Der "Havelgarten" auf dem Kiewitt war einst Potsdams größter Biergarten. Im Sommer geht er wieder in Betrieb. Ein Berliner hat das Ensemble aus Gastronomie und Pension übernommen.

Potsdam - Der Wind weht eisig vom Wasser über den Kiewitt und fegt auch durch den Biergarten am Havelufer. Als Bork Melms sich Restaurant und Garten zum ersten Mal ansah, war es ebenfalls Winter, aber der Gastro-Unternehmer aus Berlin verfügte damals über genügend Phantasie, sich den Ort im Sommer vorzustellen. Das war vor zwei Jahren. Im vergangenen Spätsommer eröffnete er den neuen „Havelgarten“ in Potsdam-West. Eine denkmalgeschützte Villa, die sich zwischen die Blockbebauung der DDR quetscht. Und leicht übersehen wird. Dabei ist es eine Perle: Wasserlage, zentrumsnah – aber gefühlt weit weg und somit urlaubs- oder zumindest feierabendtauglich.

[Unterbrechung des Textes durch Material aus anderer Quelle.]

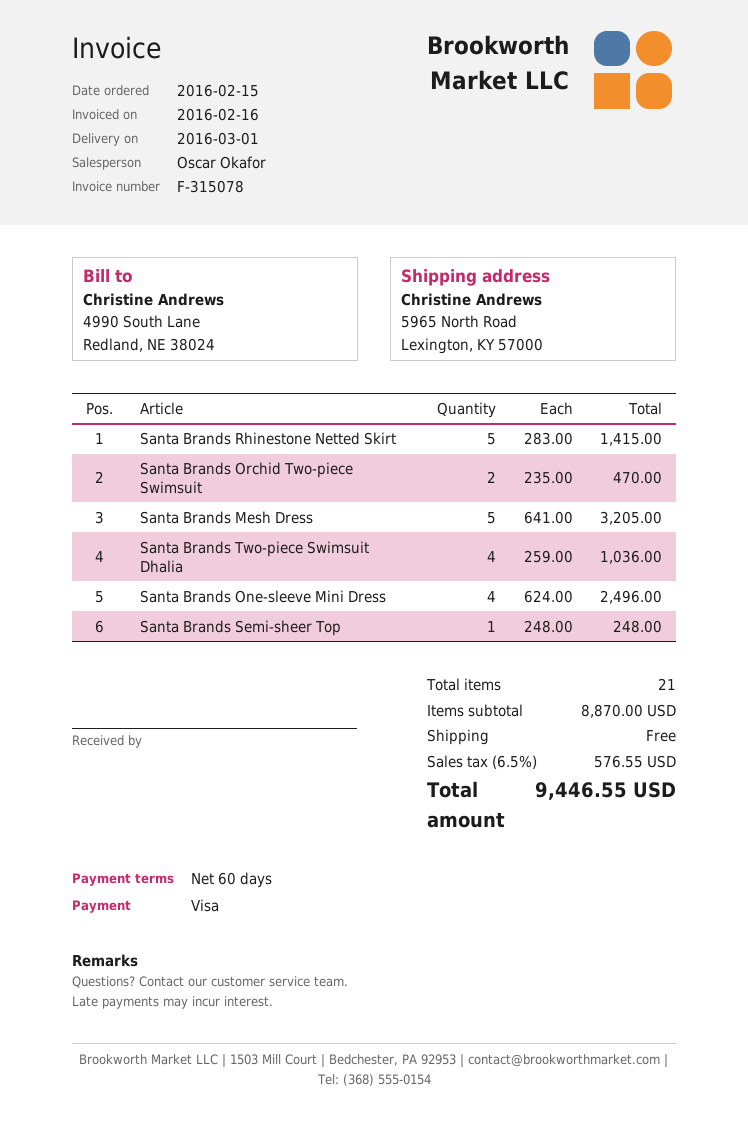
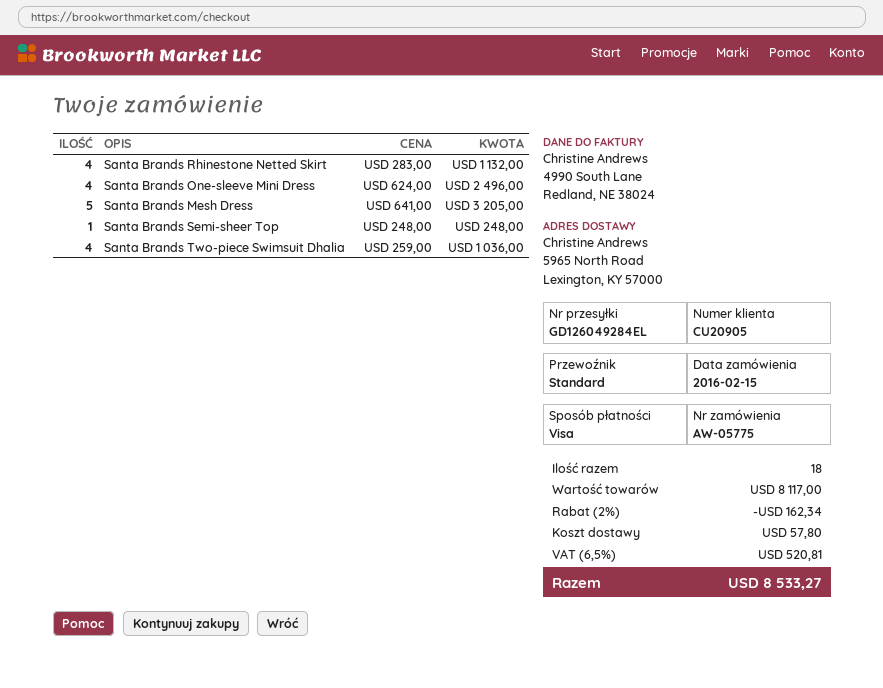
Santa Brands Rhinestone Netted Skirt: 5 x 283.00 = 1415.00 -> 4 x 283.00 = 1132.00
Santa Brands Orchid Two-piece Swimsuit: 2 x 235.00 = 470.00 -> none
total quantity: 21 -> 18
subtotal: 8870.00 -> 8117.00
discount: none -> 2% = 162.34
shipping: 0.00 -> 57.80
tax: 6.5% = 576.55 -> 6.5% = 520.81
total: 9446.55 -> 8533.27

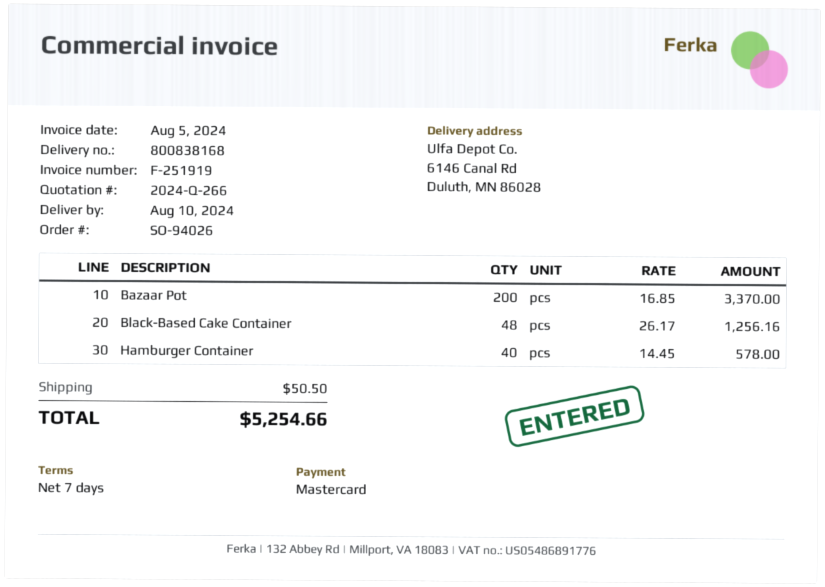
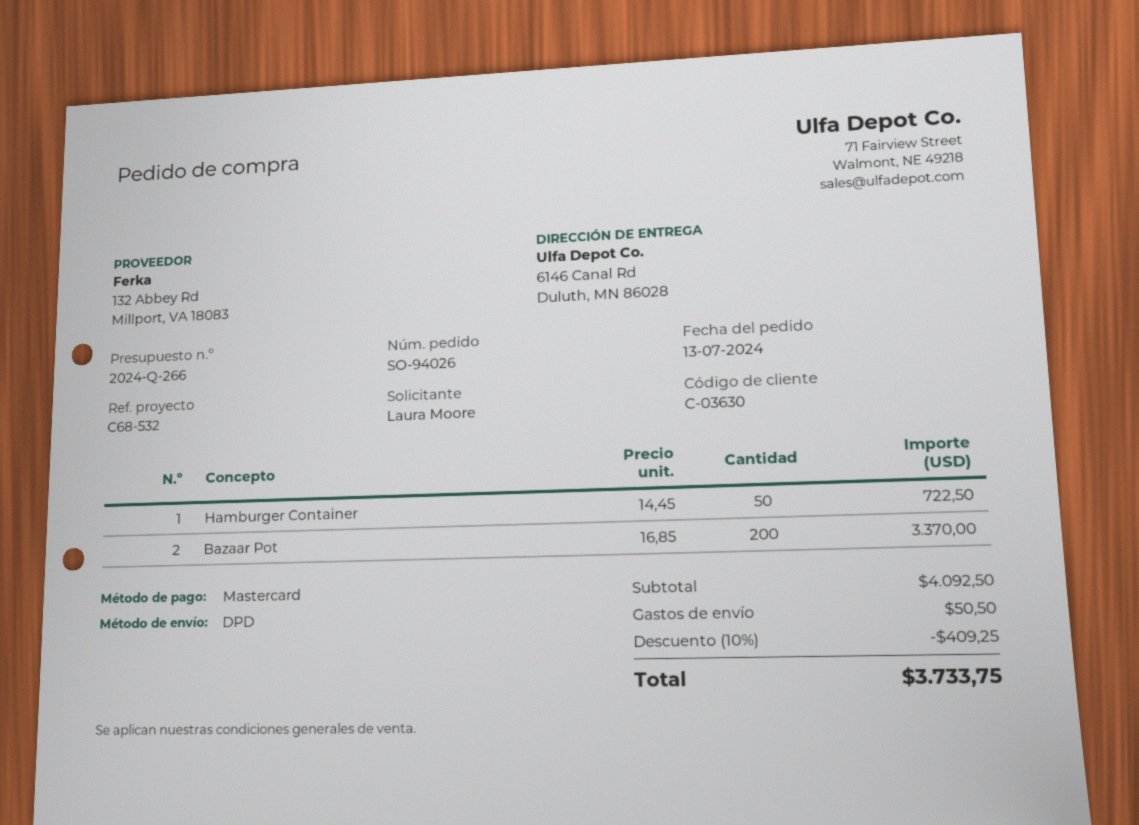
Black-Based Cake Container: 48 x 26.17 = 1256.16 -> none
Hamburger Container: 40 x 14.45 = 578.00 -> 50 x 14.45 = 722.50
discount: none -> 10% = 409.25
total: 5254.66 -> 3733.75

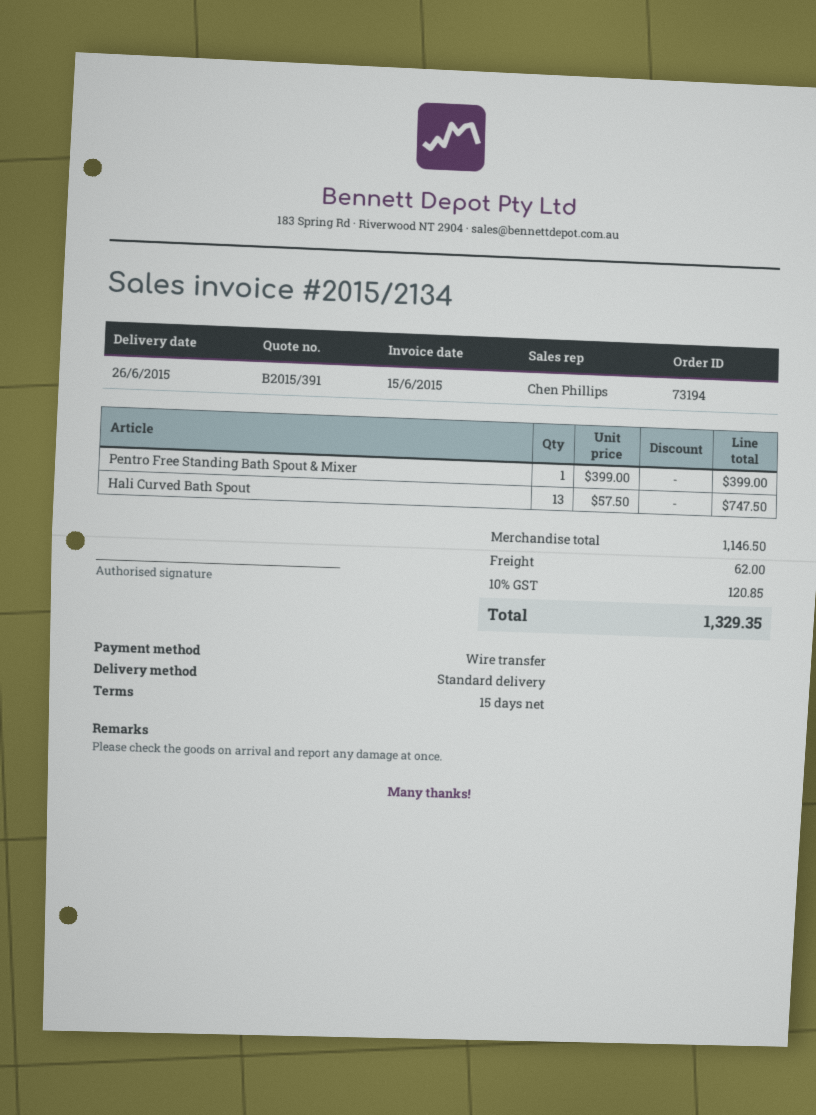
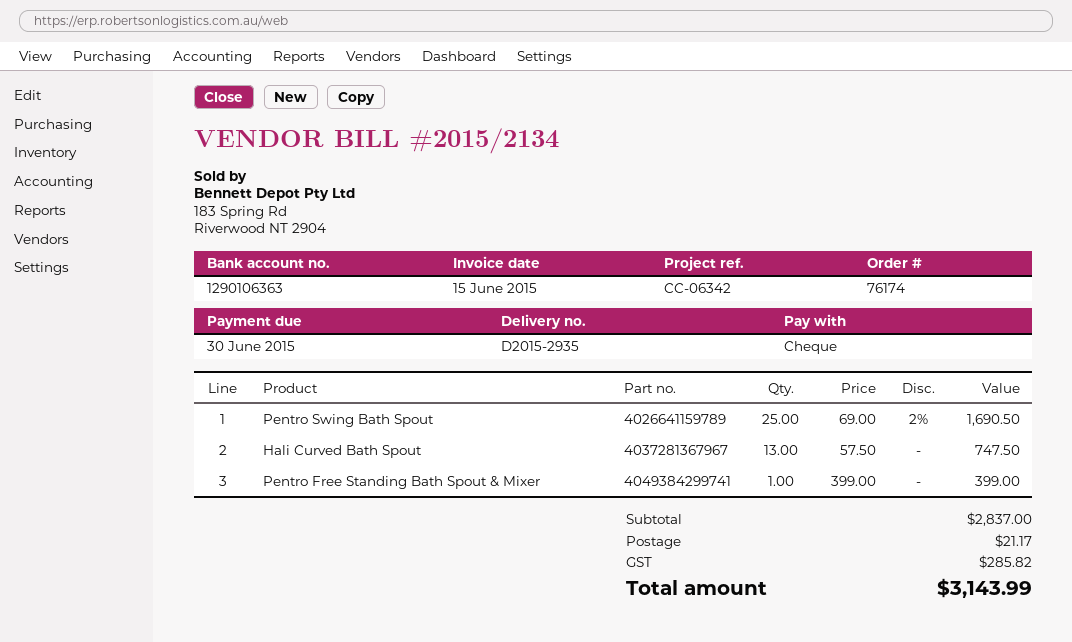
order number: 73194 -> 76174
payment method: bank transfer -> cheque
Pentro Swing Bath Spout: none -> 25 x 69.00 - 2% = 1690.50
subtotal: 1146.50 -> 2837.00
shipping: 62.00 -> 21.17
tax: 120.85 -> 285.82
total: 1329.35 -> 3143.99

Immer schon war hier Gastronomie, zu DDR-Zeiten ein Biergarten und eine preiswerte Familiengaststätte. Hier wurden Hochzeiten, Einschulungen und Jugendweihen gefeiert, erzählten Melms die Anwohner, als er sie zur Eröffnung einlud. Melms hat gerne zugehört, weil er den Kiez verstehen wollte. Der 41-Jährige kommt aus der Veranstaltungsbranche, in Berlin hat er Kulturformate, Partys und Gastronomie aufgebaut. Dann zog er nach Potsdam und hätte hier gerne nicht gearbeitet, sondern sich die schöne Stadt für den Feierabend reserviert. Aber das Angebot, den "Havelgarten" zu übernehmen, war zu verlockend.

Die Anwohner freuen sich über den Neustart

Die Wiederbelebung des Traditionsrestaurants kommt bei Anwohnern gut an - mehrere Jahre lang stand das Gebäude leer. „Das ist gut fürs Wohngebiet. Endlich ein Ort, wo man im Sommer schön sitzen kann“, sagt eine Frau in einer kleinen nachbarschaftlichen Mittagsrunde. Sie kennen den Ort von früher, jetzt wollen sie das Essen testen und bestellen Kohlroulade, Königsberger Klopse und Biergulasch. Deutsche Küche mit regionalen Produkten konnte sich Melms an diesem Ort gut vorstellen. An zwei Tagen der Woche bietet er sogar DDR-Menüs an. Jägerschnitzel, Senfeier, Soljanka. Und zwar nicht mit Schickimicki aufgehübscht, sondern stilecht bis zur roten Soße, Mehlschwitze mit Ketchup. „Das geht sehr gut“, sagt Melms.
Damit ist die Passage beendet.